Saddle Peak View Resort – a new resort located a couple of minutes’ walk from Pristine/Turtle resorts which was highly recommended by travelers staying there. The resort can be booked here.
Day 3 – Day trip to Ross & Smith Islands
One of the best places to visit in Andaman, is the Ross & Smith islands, which was one of the first destinations we included in our Andaman itinerary.
The two islands are easily accessed via the same trip from Aerial Bay in Diglipur and are two picturesque islands joined by a natural bridge. You can technically walk from one island to another during low tide, but a separate (additional) entrance fee is required for Ross Island, an extra Rs 1000 (about €12.50) per person, which we thought was too steep. (Price for Indians is Rs 75/about €1).
A permit to visit Smith Island is required, but it is jointly issued for all the people in one boat. It is very important to carry your passport with you, otherwise you will not be able to take a trip to the islands.
We thought that the process was unnecessarily lengthy. We started off by catching a bus outside of Pristine Beach Resort at 7.45am which stopped us at Aerial Bay Jetty on the way to Diglipur. The cost of the bus ride was Rs 12 (about €0.15) each.
Once we arrived, we immediately went to a bus stop which doubled as a permit counter, where the boat men seemed to be waiting for passengers. We were told that that cost for the whole boat was Rs 5000 (about €63) and the boat guy tried to convince us to take a private boat trip, but we opted to wait and try sharing with anyone who turned up.
Unfortunately, business was slow and the few people that turned up had already seemed to have formed their own groups. It took the best of two hours until we would find other people to share with us. Eventually we paid Rs 600 (about €7.50) each, return. A woman at the counter issued the paperwork for all the passengers in the boat, by including our names and passport details. The paperwork was then taken across the road to an army/customs official by representatives of each group. The officials in turn prepared some more paperwork and double checked the details on the permit, until we were good to go.
We walked to the jetty and paid Rs 10 (about €0.15) for ‘Port Services’. A policewoman at the jetty checked our bags and sequestered our masks and snorkels (we knew already that it was not allowed but we tried taking them anyway). A driver of one of the families sharing our boat was so kind to offer to keep them for us until our return.
Splashing our way on the open speedboat, the ride lasted about 30 minutes, after which the boat landed on Smith Island. Ominous clouds showed up on the horizon but luckily it did not rain, although we were completely soaked anyway.
We proceeded with exploring some of Smith Island, although this is partly limited by large signs indicated no-go areas, due to crocodile sightings! We could also walk halfway across the sandbar to Ross Island of course, until a clear demarcation notice, following which we would have had to pay the extra fee.
Swimming is only allowed on small sections of Smith Island, which is supervised by a lifeguard.
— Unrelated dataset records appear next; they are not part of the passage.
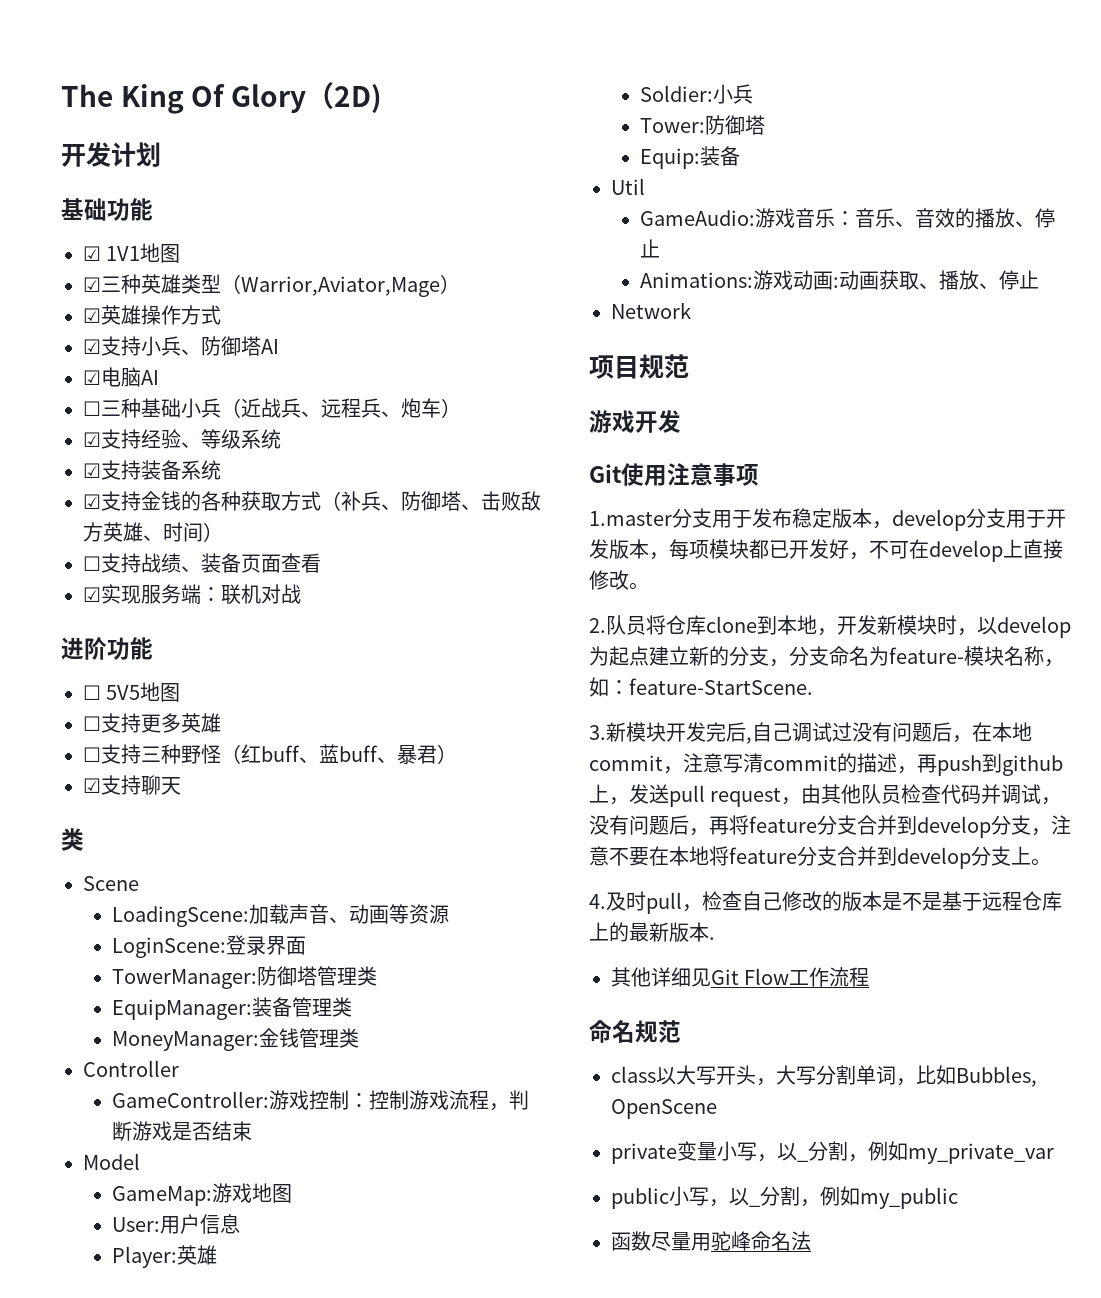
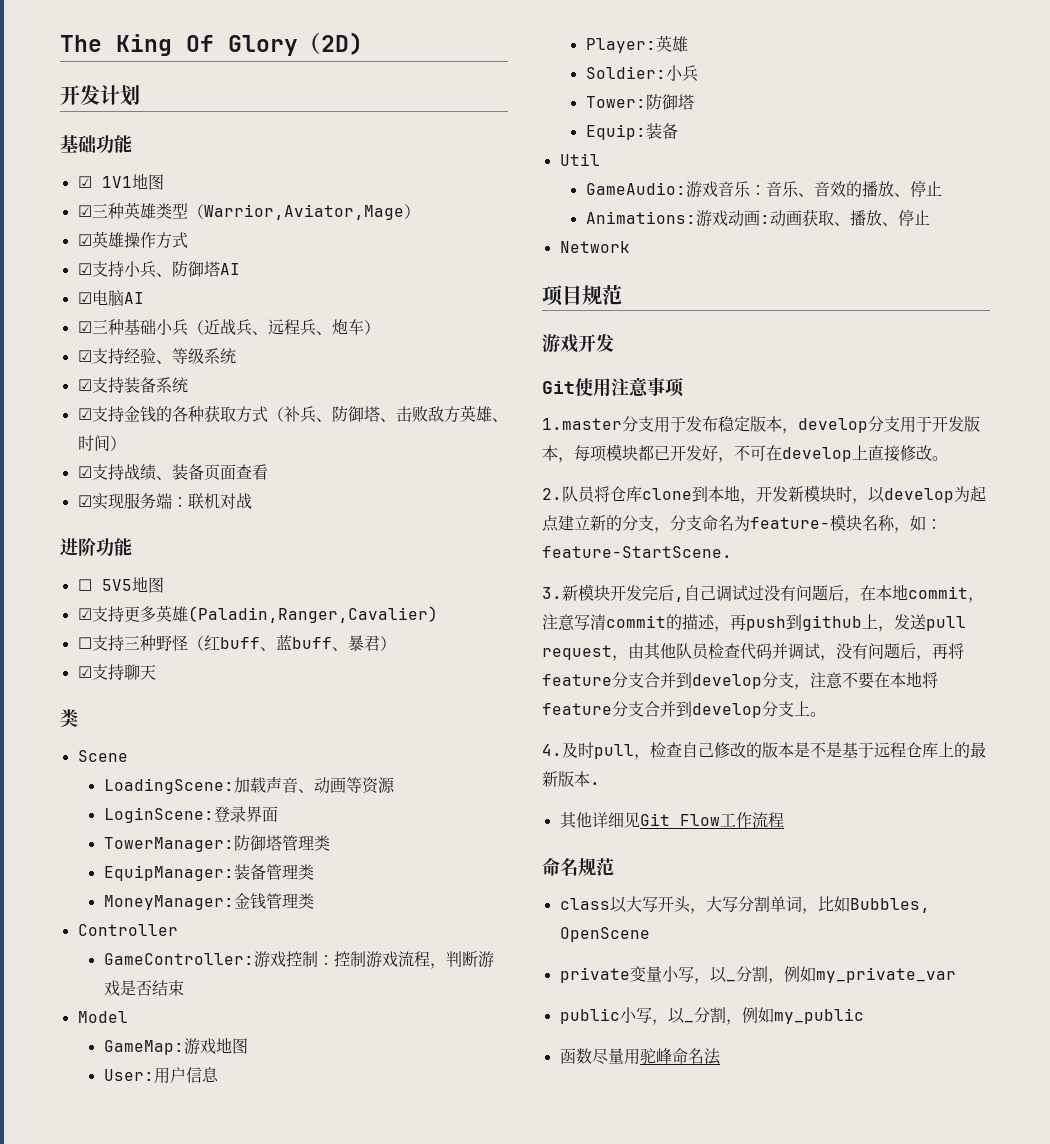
[83,401,101,416] ☐ -> [77,321,92,333] ☑
[83,556,101,571] ☐ -> [77,466,92,478] ☑
[83,716,101,731] ☐ -> [77,608,92,620] ☑
(221, 723) none -> [187,606,438,623] (Paladin,Ranger,Cavalier)

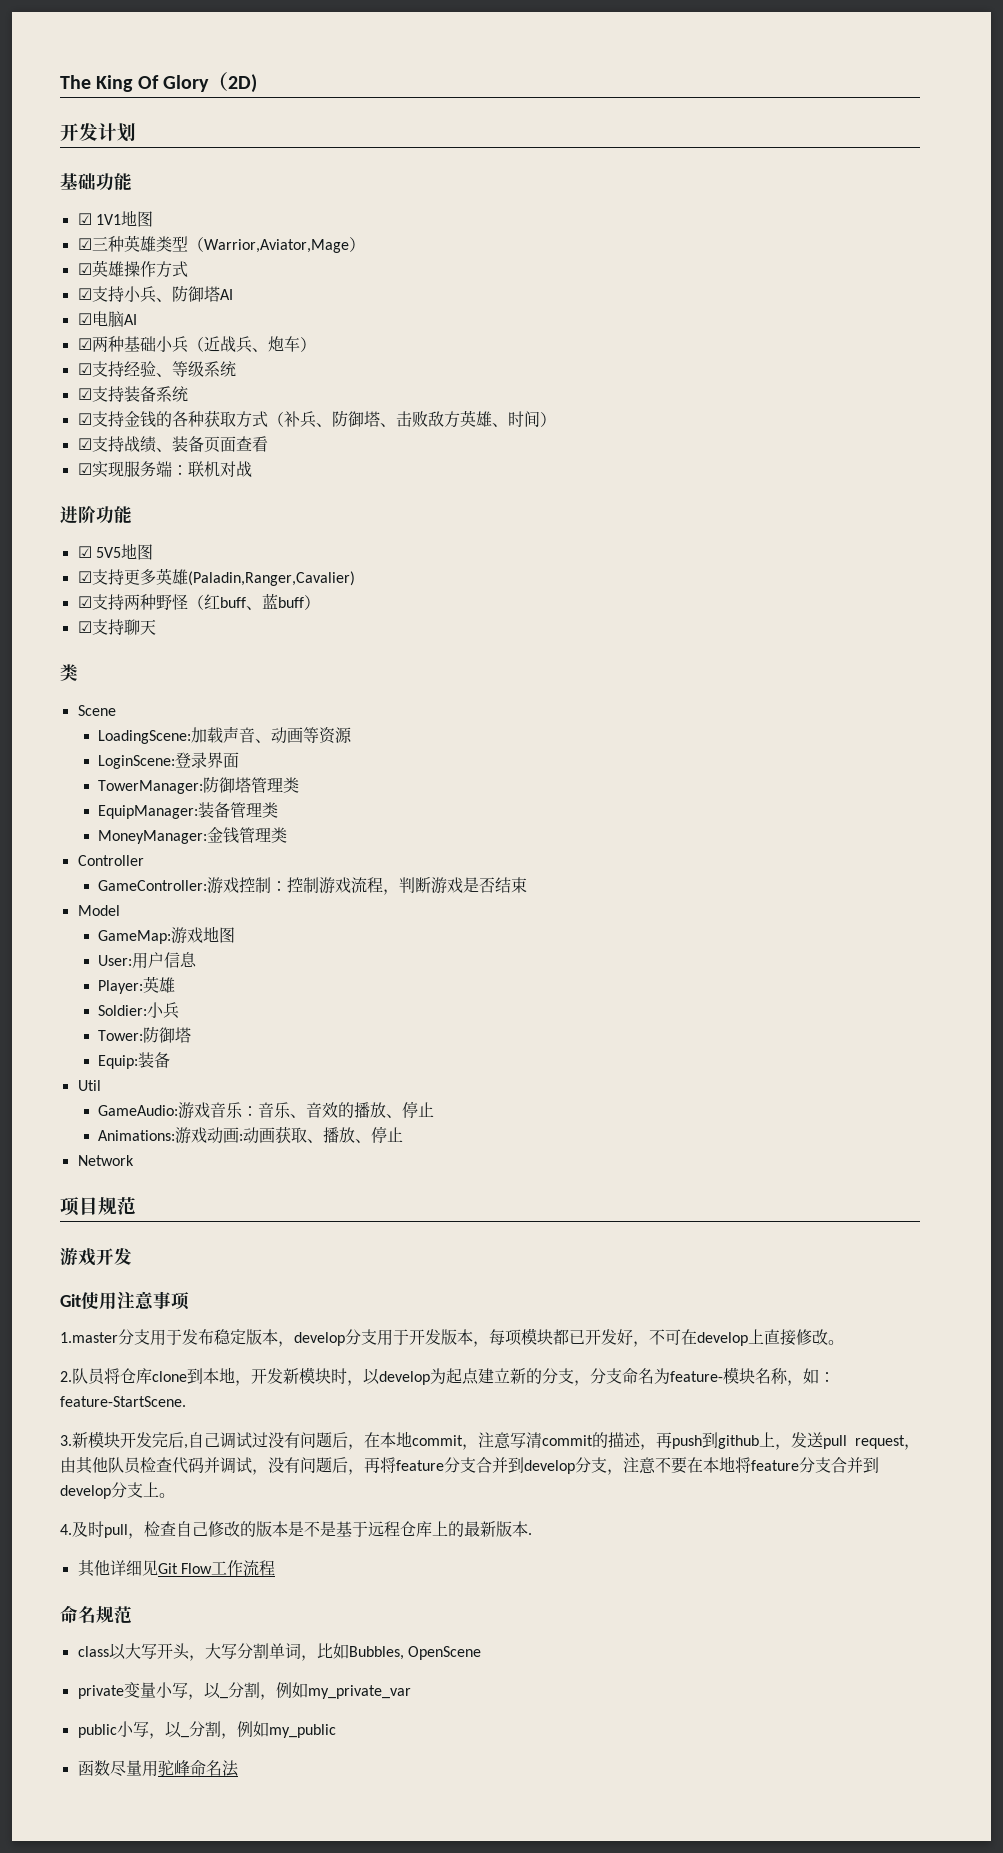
[91,319,108,334] 三 -> [91,336,108,352] 两
[267,319,332,336] 远程兵、 -> (268, 350) none
[77,579,92,591] ☐ -> [77,546,92,558] ☑
[77,635,140,651] ☐支持三 -> [77,594,140,610] ☑支持两
[331,635,380,651] 、暴君 -> (304, 602) none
Changing facilities and toilets are available. There were no foreigners on the island, and Indian women were swimming in full clothing, so I was reluctant to strip down to a bikini. Nikki did enjoy his dip though!
We were allowed to stay on the island for three hours. Staying longer than that meant paying an extra fee. The boat ride back was uneventful, and luckily upon our return to Aerial Bay, we quickly caught the bus back to Kalipur for Rs 12 (about 0.15).
All in all, we felt that Ross and Smith are pretty islands but extremely controlled, and there was little we could do independently except soak the sun on the beach, which let’s face it, wasn’t bad at all! We do recommend that you include them on your Andaman itinerary!
Day 4 – Saddle Peak Jungle Walk
If you’re looking for trekking places to visit in Andaman, consider hiking up Saddle’s Peak in North Andaman. You should know that the way up is rather steep and that the view is not exceptional so if, like us, you are looking for an easier walk, you can consider hiking only the first part of the route which takes you through an interesting trek in the jungle.
The southbound bus to Saddle Peak Park (coming from Diglipur) passes right in front of Pristine Beach Resort, with the last stop being the Saddle Peak National Park ticket office. We were out of the resort at 9am, and the bus passed 15 minutes later. The cost is Rs 8 (about €0.10) to Saddle Peak Park. It is really important to bring your passport to access the park, otherwise you will not be let in.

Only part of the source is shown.